Add lexical fallback for conversation search by RatnamOjha · Pull Request #7421 · BasedHardware/omi

RatnamOjha · 2026-05-21T04:24:29Z

Summary

This PR adds a lightweight vectorless lexical fallback to conversation search.

Today, search_conversations_text primarily depends on semantic vector search through Pinecone. That works well for broad conceptual queries, but it can miss exact-match user queries like names, acronyms, company names, project names, tools, and short phrases.

This change keeps the existing vector search path intact, but when vector search returns no conversation IDs, it falls back to a small in-repo lexical scorer over conversation title, overview, and transcript text.

Thinking Behind The Logic

Omi users often ask memory-style questions that are not purely semantic:

“When did I talk about that internship?”
“What did we discuss about the new project?”
“Find my conversation about the database migration”
“When did I mention the conference?”

These queries contain exact entities. Vector search is useful for semantic similarity, but exact tokens and acronyms are sometimes better handled by lexical retrieval.

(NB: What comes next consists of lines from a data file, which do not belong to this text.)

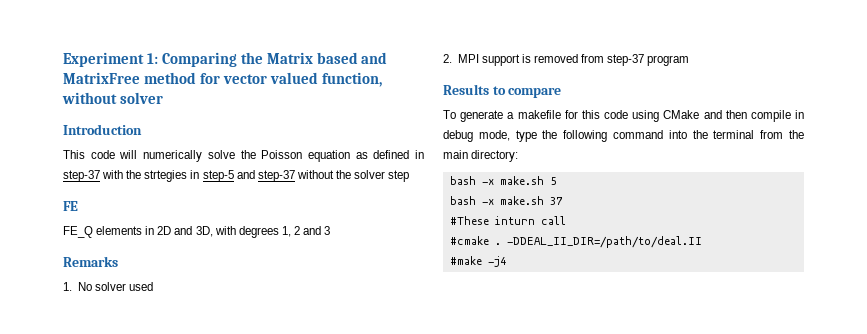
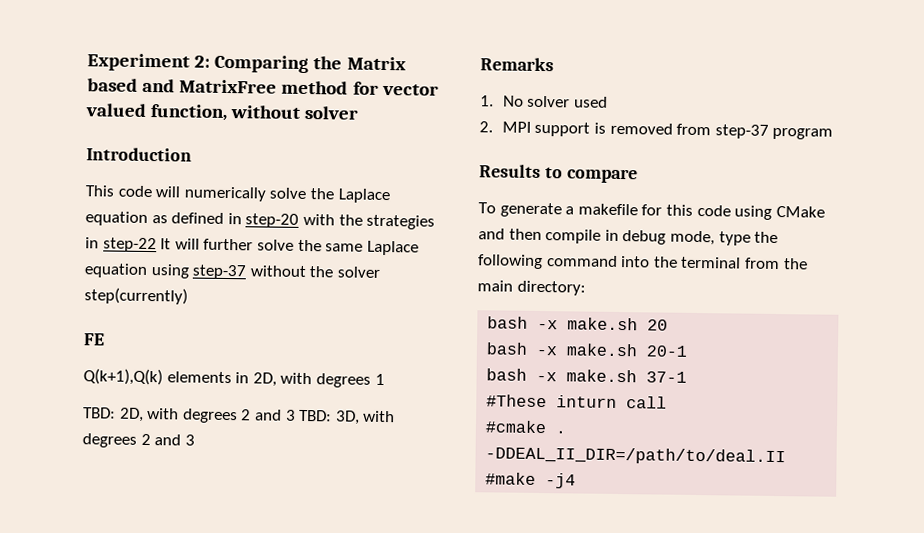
[146,53,158,64] 1: -> [194,55,211,68] 2:
[261,150,303,159] Poisson -> [337,188,390,204] Laplace
[63,170,100,182] step-37 -> [245,213,300,228] step-20
[144,170,255,182] strtegies in step-5 and -> [366,214,436,230] [85,237,419,256] [84,263,190,279] strategies in step-22 It will further solve the same Laplace equation using
[388,170,410,182] step -> [84,287,188,305] step(currently)
[63,226,93,238] FE_Q -> [83,368,163,386] Q(k+1),Q(k)
[157,226,193,235] 2D and -> [252,372,385,388] [83,407,333,424] 2D, with degrees 1 // TBD: 2D, with degrees 2 and 3 TBD:
[281,226,291,237] 1, -> (137, 440) none
[549,177,556,185] [449,196,563,205] 5 // bash -x make.sh 37 -> [647,319,669,331] [486,342,689,357] [486,368,688,383] 20 // bash -x make.sh 20-1 // bash -x make.sh 37-1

The fallback scores candidate conversations across three fields:

structured.title
structured.overview
transcript_segments[].text

Matches in title and overview are weighted higher than transcript matches because they are more likely to represent the central topic of the conversation. Phrase matches get an additional boost for multi-word entities.

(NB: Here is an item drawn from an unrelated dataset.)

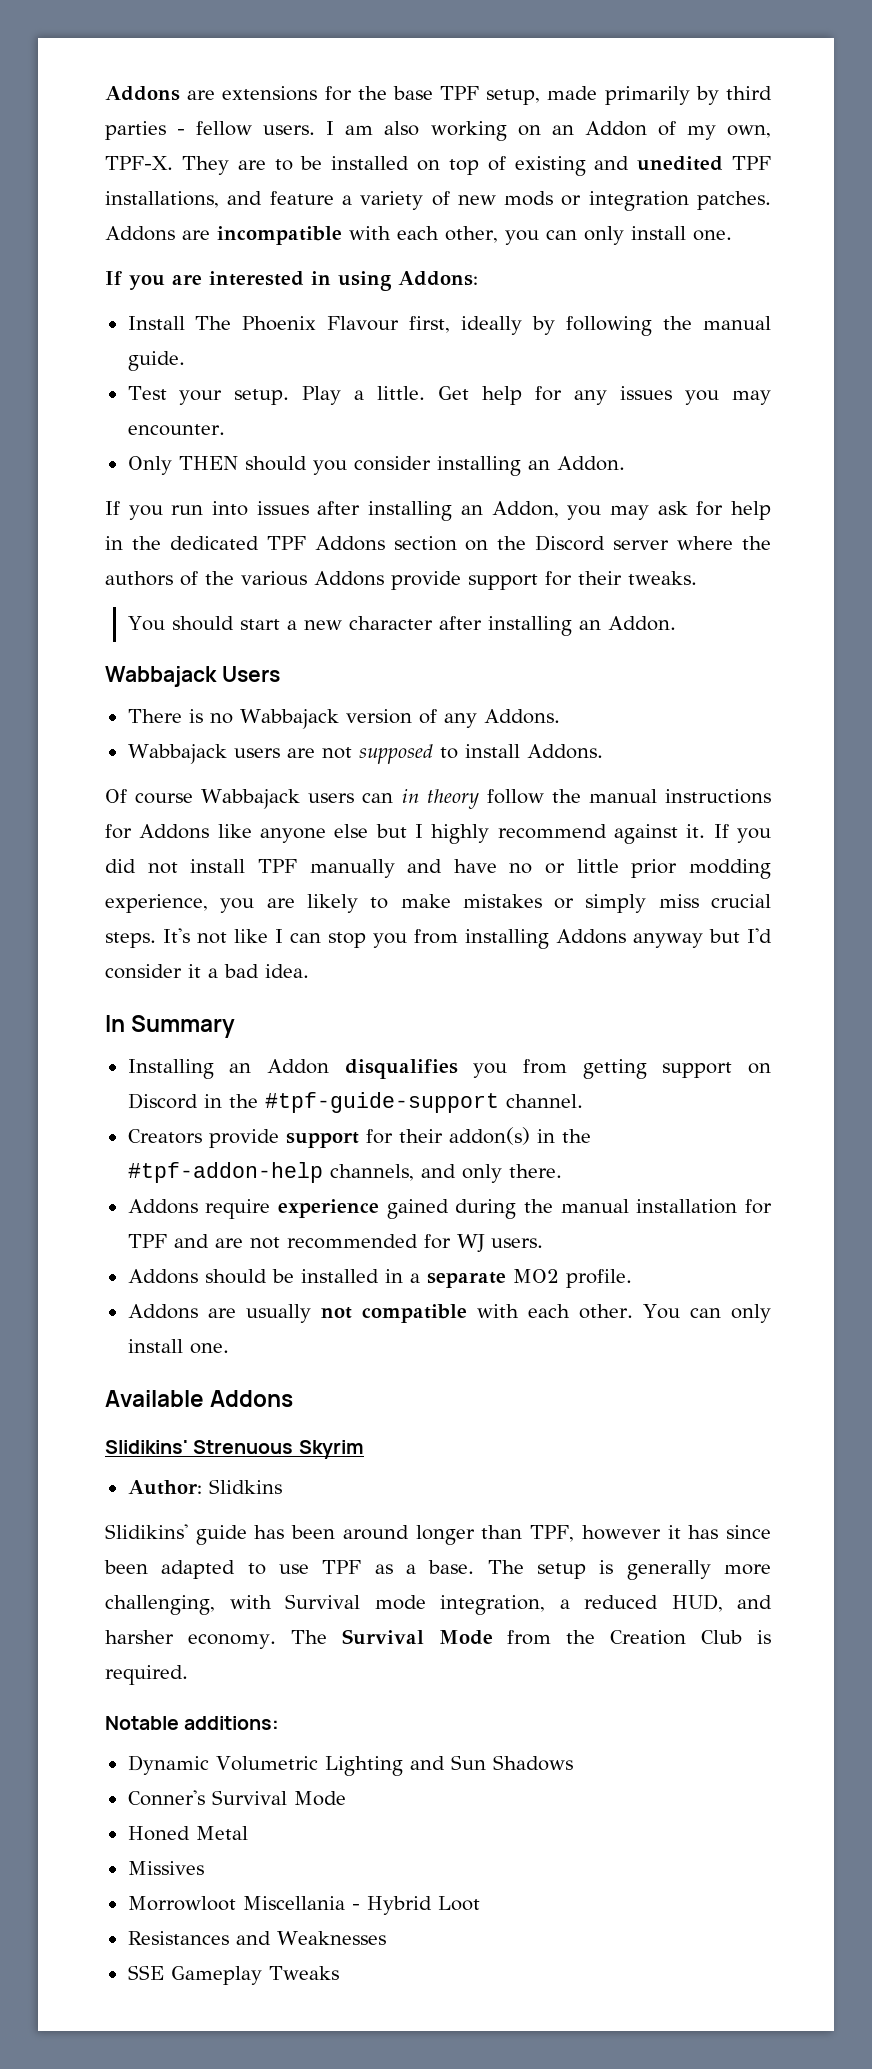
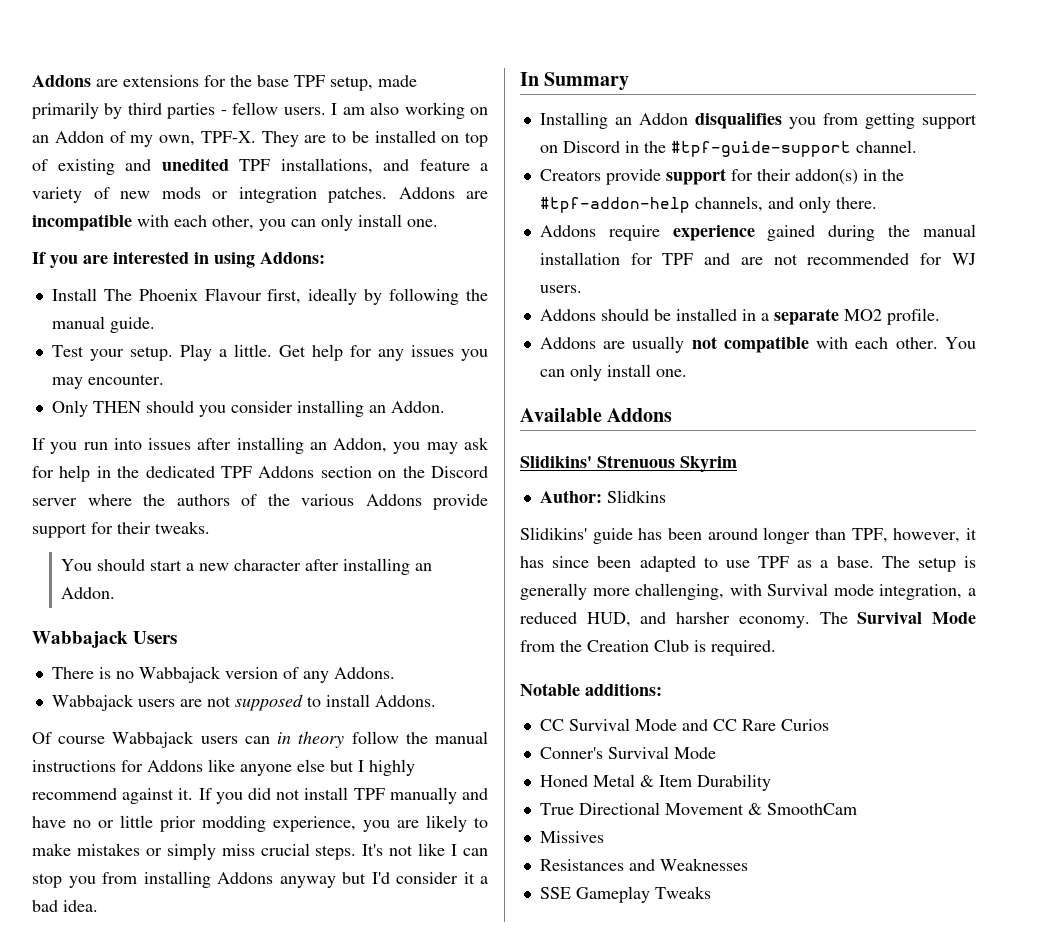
[581,1525,661,1540] however -> [893,528,961,543] however,
[127,1755,573,1776] Dynamic Volumetric Lighting and Sun Shadows -> [539,718,829,731] CC Survival Mode and CC Rare Curios
[127,1861,204,1875] [127,1896,480,1915] // Missives // Morrowloot Miscellania - Hybrid Loot -> [639,774,771,791] [539,802,857,815] [539,831,604,843] & Item Durability // True Directional Movement & SmoothCam // Missives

The goal is not to replace semantic retrieval. The goal is to make retrieval more robust when semantic search misses or when Pinecone is unavailable.

Why This Is Beneficial

1. Better exact recall

Personal memory queries often involve exact names, tools, people, products, and organizations. Lexical fallback improves recall for these cases.

2. More graceful failure mode

If Pinecone returns no matches, the user currently gets “No conversations found.” With this fallback, Omi can still search recent/date-filtered conversation candidates using local structured text.

3. No new dependency

The implementation is intentionally lightweight and dependency-free. It does not add a BM25 package or introduce new infra.

4. Keeps existing behavior safe

The existing vector retrieval path remains unchanged when vector results are available. The fallback only activates on vector misses.

5. Better local/dev/self-hosted experience

Vector search requires configured embedding + Pinecone infra. A vectorless retrieval path makes conversation search more useful in constrained local or self-hosted environments.

How This Is Different From Existing Retrieval

Existing semantic retrieval:

query -> embedding -> Pinecone -> conversation IDs -> Firestore -> formatted context

This PR adds fallback retrieval:

query -> tokenize -> score title/overview/transcripts -> ranked conversation IDs -> Firestore -> formatted context

So the system now handles two different search modes:

Semantic search for conceptual similarity
Lexical search for exact entity recall

This is especially useful because “memory search” is not only semantic. Users frequently remember exact words, names, tools, and acronyms.

Tests

Added unit coverage for:

Existing vector search behavior
Lexical ranking prioritizing title/overview matches over transcript-only matches
Lexical fallback when vector search returns no results
Transcript-text lexical matching
Locked conversation filtering in fallback path

tested locally:

python3 -m pytest tests/unit/test_tools_router.py -q -k SearchConversationsText

result:

Future Scope

This is a small first step. Some possible follow-ups:

Hybrid ranking instead of fallback-only
Right now lexical retrieval only runs when vector search misses. A stronger version would run both semantic and lexical retrieval, then merge results with Reciprocal Rank Fusion.
True BM25
The current scorer is intentionally simple. A future PR could add real BM25 scoring over title, overview, and transcript text.
Entity-aware search
Omi already extracts people, topics, entities, and metadata in parts of the pipeline. Future retrieval could boost exact matches on entities and people.
Better candidate source
The fallback currently depends on get_conversations returning enough candidate text. A dedicated lightweight searchable index would make this faster and more complete.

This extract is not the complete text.